*Action item*. I'd like the records transcribed exactly, leaving the images out.

*Data*.
--------------------

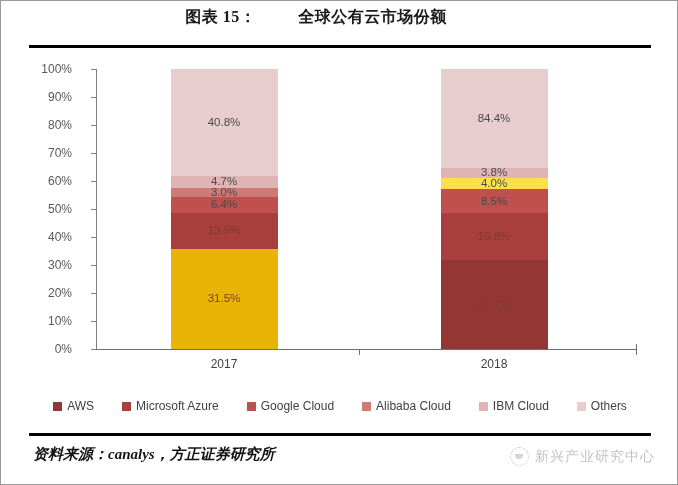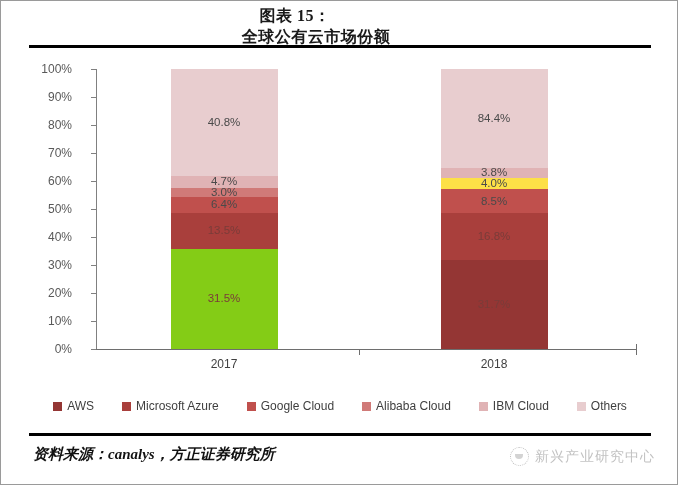"图表 15：" #title-row { flex-direction: column -> none; top: 12px -> 2px }
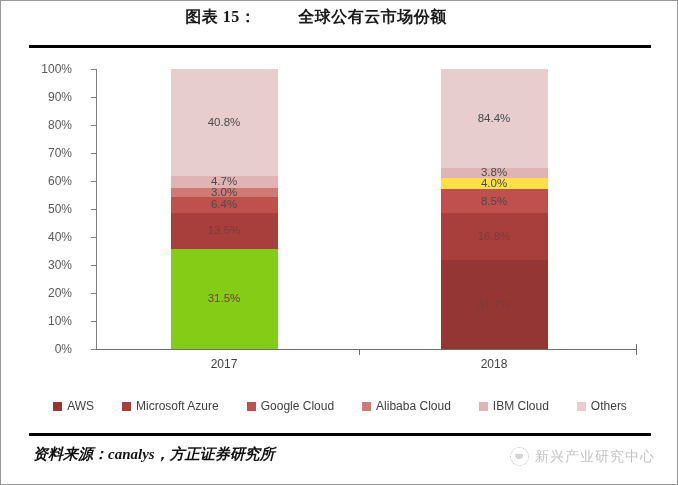"31.5%" div.seg { background: #84cc16 -> #eab308 }
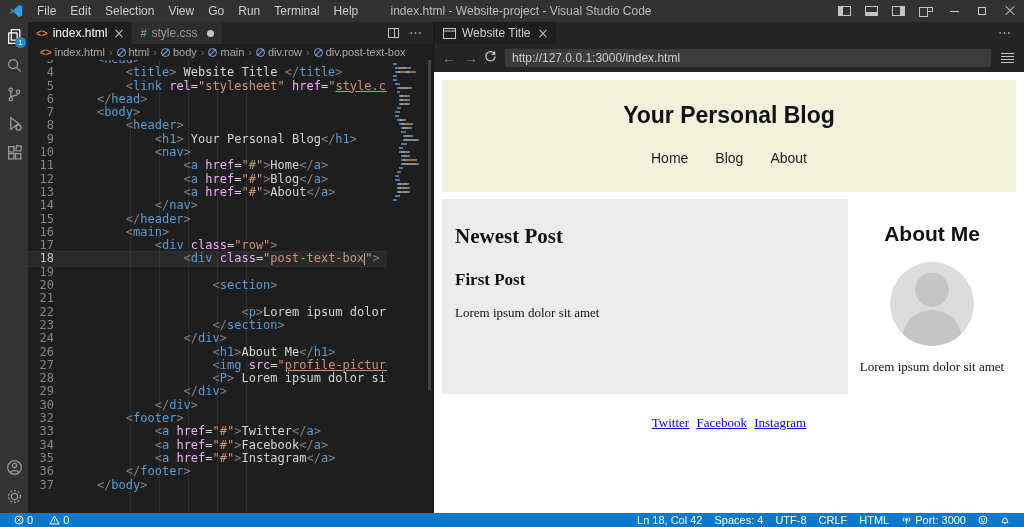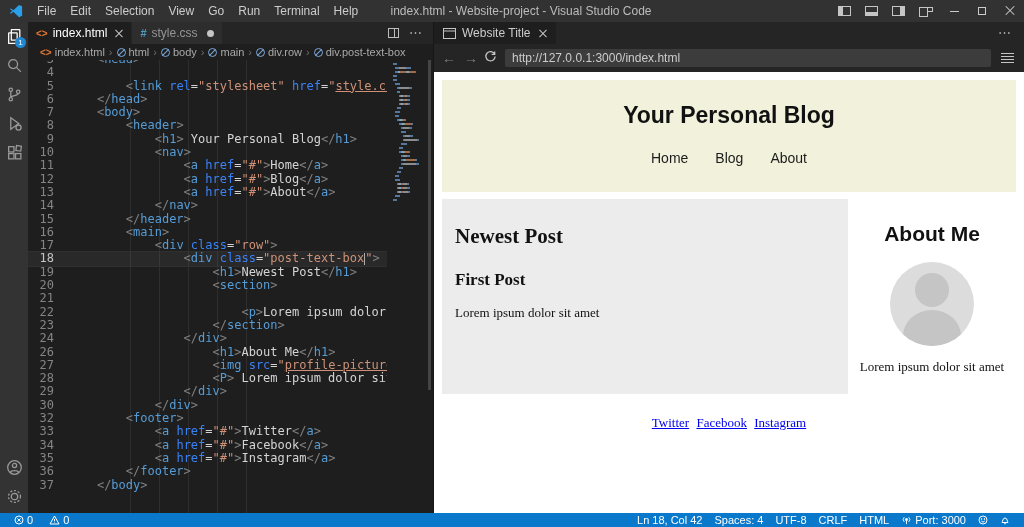"<title> Website Title </title>" span.lc { html: none -> <span><span> </span><span>&lt;</span><span>title</span><span>&gt;</span><span> Website Title </span><span>&lt;/</span><span>title</span><span>&gt;</span></span> }
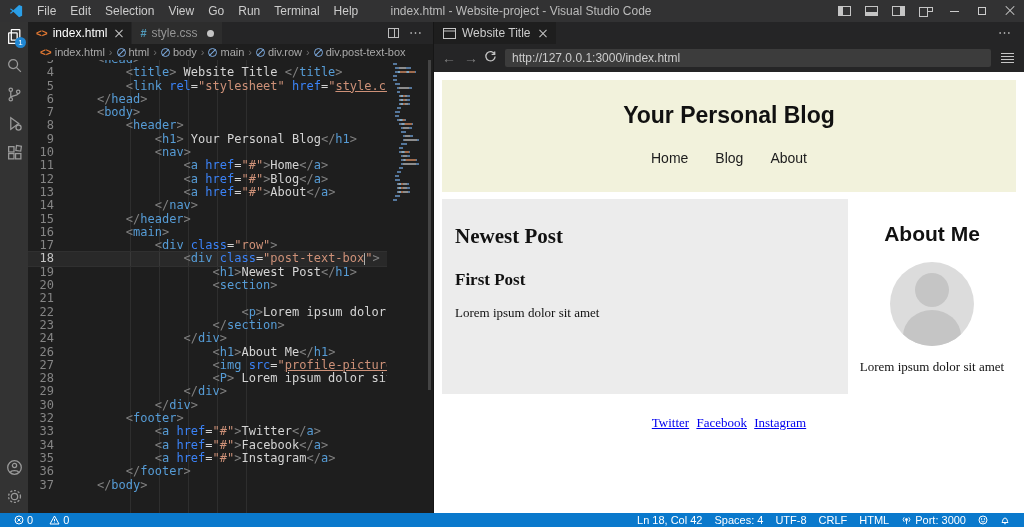"rel" .tk-a { color: #3b82f6 -> #f0abfc }
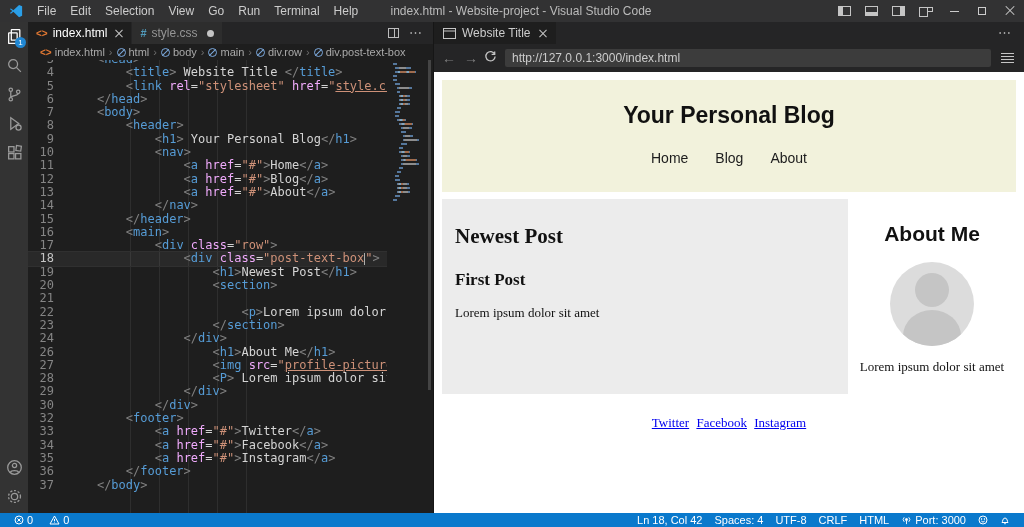"<h1>Newest Post</h1>" span.lc { html: <span><span> </span><span>&lt;</span><span>h1</span><span>&gt;</span><span>Newest Post</span><span>&lt;/</span><span>h1</span><span>&gt;</span></span> -> none }
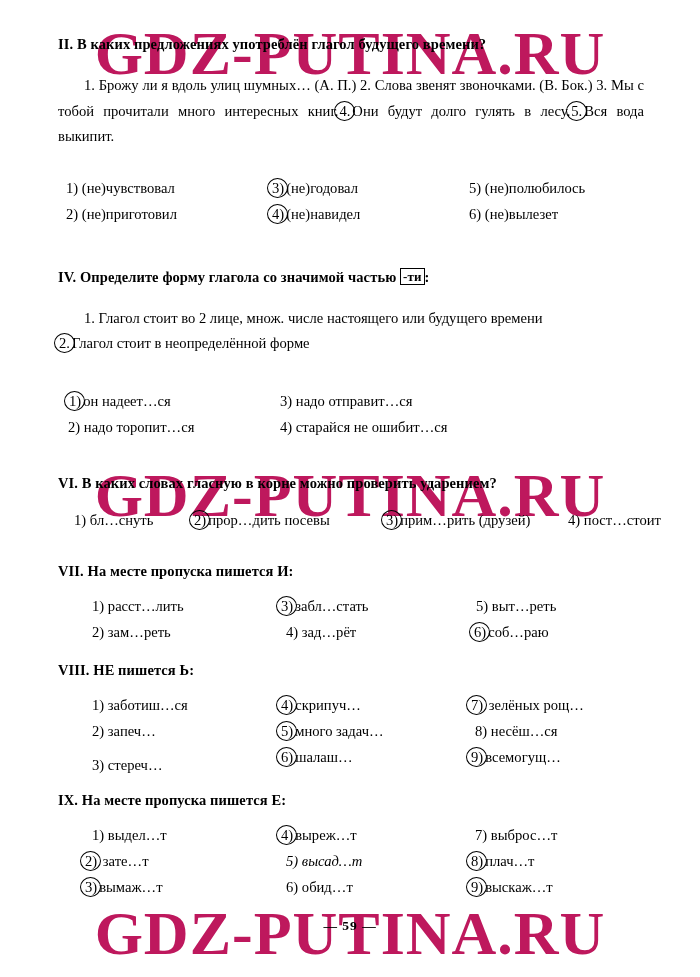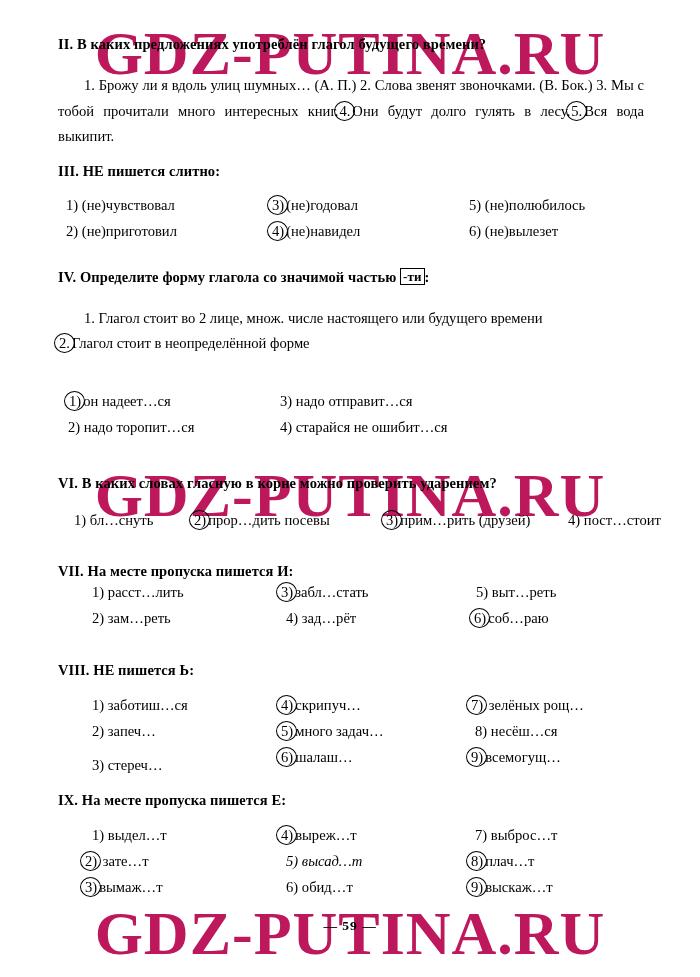"III. НЕ пишется слитно:" div.heading { html: <div>III. НЕ пишется слитно:</div> -> none }
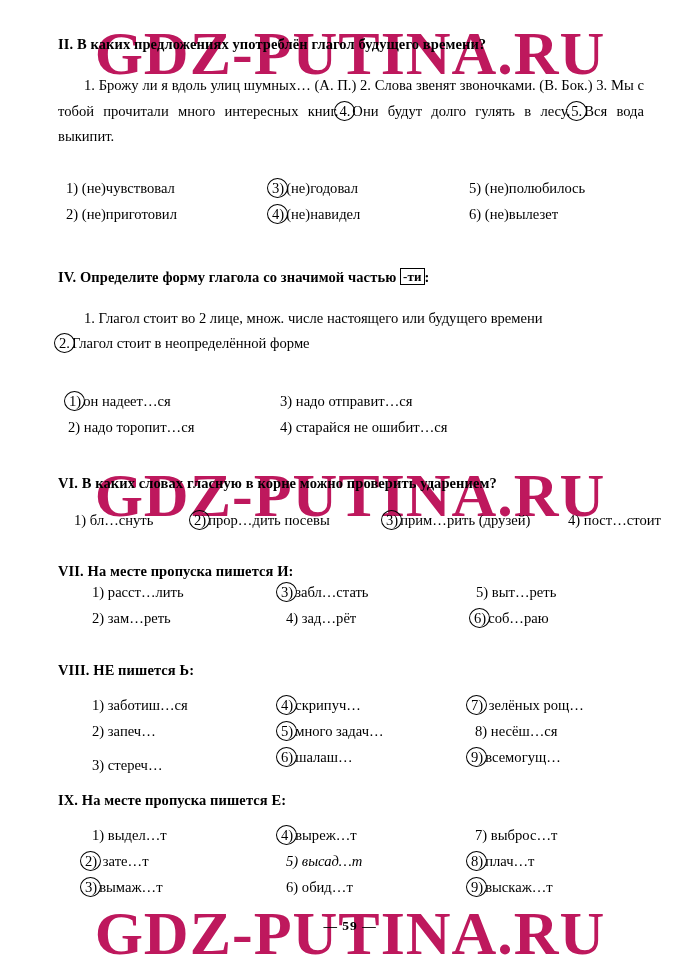"1) расст…лить" div { margin-top: 4px -> 18px }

--------------------

*Answer to this task*.
"图表 15：" #title-row { flex-direction: column -> none; top: 12px -> 2px }
"31.5%" div.seg { background: #84cc16 -> #eab308 }
"<title> Website Title </title>" span.lc { html: none -> <span><span> </span><span>&lt;</span><span>title</span><span>&gt;</span><span> Website Title </span><span>&lt;/</span><span>title</span><span>&gt;</span></span> }
"rel" .tk-a { color: #3b82f6 -> #f0abfc }
"<h1>Newest Post</h1>" span.lc { html: <span><span> </span><span>&lt;</span><span>h1</span><span>&gt;</span><span>Newest Post</span><span>&lt;/</span><span>h1</span><span>&gt;</span></span> -> none }
"III. НЕ пишется слитно:" div.heading { html: <div>III. НЕ пишется слитно:</div> -> none }
"1) расст…лить" div { margin-top: 4px -> 18px }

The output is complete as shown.